Suenan más tiros y un par de balazos zumban cerca. Salta el chispero con un gemido de angustia, se agarra a lo alto de la tapia y trepa como puede, resbalando en la pared mojada. Sus perseguidores están allí mismo, queriendo agarrarlo por las piernas; pero él se desembaraza pataleando. Y aunque siente los golpes de un sable hiriéndolo en un muslo, un hombro y la cabeza, cae vivo al otro lado, se incorpora sin mirar atrás y sigue corriendo a ciegas, recortado en la estrecha línea azulgris del alba que empieza a definirse en el horizonte, bajo la lluvia.

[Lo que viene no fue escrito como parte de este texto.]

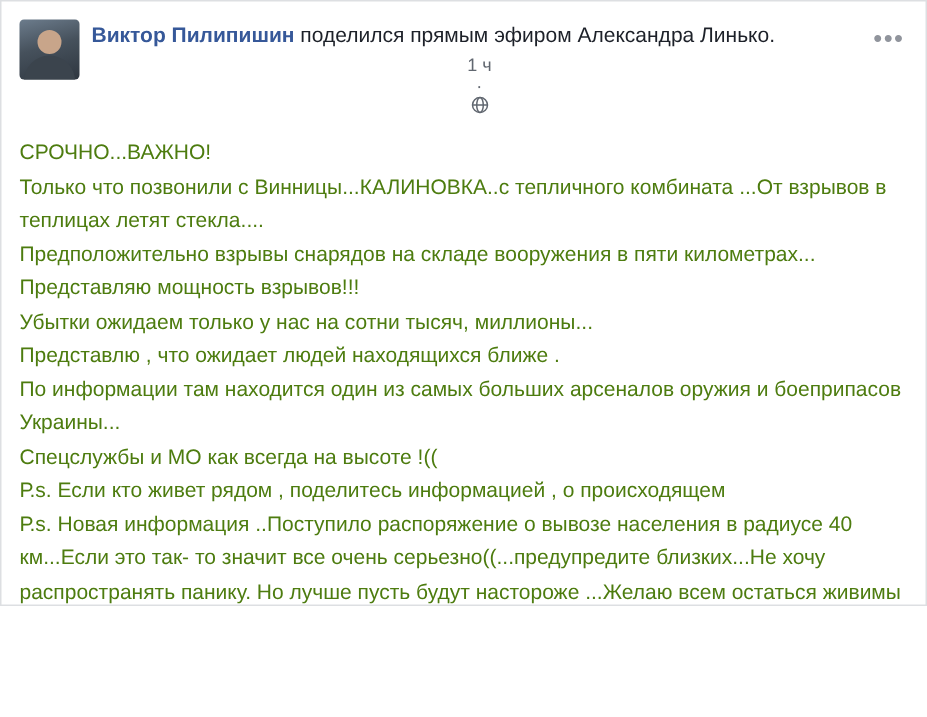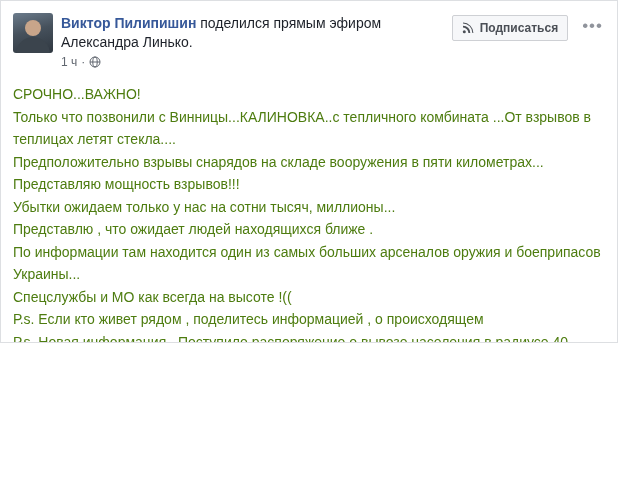"Виктор Пилипишин поделился прямым эфиром" .post-card { height: 343px -> 404px }
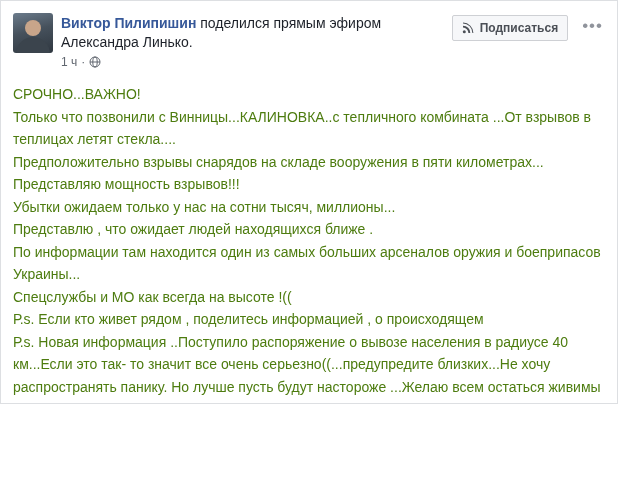"Подписаться" div.follow-btn { html: <div> <span> <svg> <circle></circle> <path></path> <path></path> </svg> </span> <span>Подписаться</span> </div> -> none }
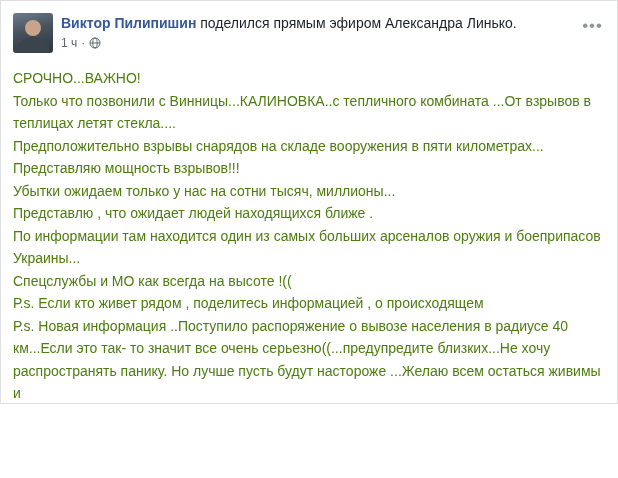"1 ч" .meta-line { flex-direction: none -> column }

A las cinco y cuatro minutos amanece sobre Madrid. Ha dejado de llover, y la claridad brumosa del día empieza a extenderse por las calles. Envueltas en sus capotes, inmóviles en las esquinas de la ciudad atemorizada y silenciosa, las siluetas grises de los centinelas franceses se destacan amenazantes. Los cañones enfilan avenidas y plazas donde los cadáveres permanecen tirados en el suelo, arrimados a los muros sobre charcos de lluvia reciente. Una patrulla de caballería francesa pasa despacio, con ruido de herraduras resonando en las calles estrechas. Son dragones, y llevan los cascos mojados, los capotes color ceniza sobre los hombros y las carabinas cruzadas en el arzón.

– ¿Llevan prisioneros?

– No. Van solos.

– Creí que venían a buscarte.

Desde la ventana de su casa, el teniente Rafael de Arango ve alejarse a los jinetes franceses mientras se anuda el corbatín. Ha pasado la noche en blanco, preparando su fuga de Madrid. Murat ha ordenado al fin que se detenga a cuantos artilleros participaron en la sublevación del parque de Monteleón, y el joven teniente no va a quedarse esperando. Su hermano, el intendente honorario del Ejército José de Arango, en cuya casa vive, lo ha convencido para que se evada de la ciudad, haciendo los preparativos adecuados mientras Rafael dispone lo necesario para el viaje. Como primer paso, ambos se proponen cumplir con una formalidad mínima: visitar al ministro de la Guerra, 0’Farril, con quien la familia Arango tiene lazos de parentesco y paisanaje, para consultarle los pasos a dar. En previsión de que el ministro no quiera comprometerse en favor del teniente artillero, su hermano ha trazado ya, con algunos amigos militares, un plan de fuga: Rafael irá al cuartel de Guardias Españolas, donde tienen previsto esconderlo hasta que, disfrazado de alférez de ese cuerpo, puedan hacerlo salir de la ciudad.

– Estoy listo -dice el joven, poniéndose el sobretodo.

Su hermano lo mira con detenimiento. Le lleva casi diez años, lo quiere mucho y cuida de él como lo haría su padre ausente. Rafael de Arango observa que parece emocionado.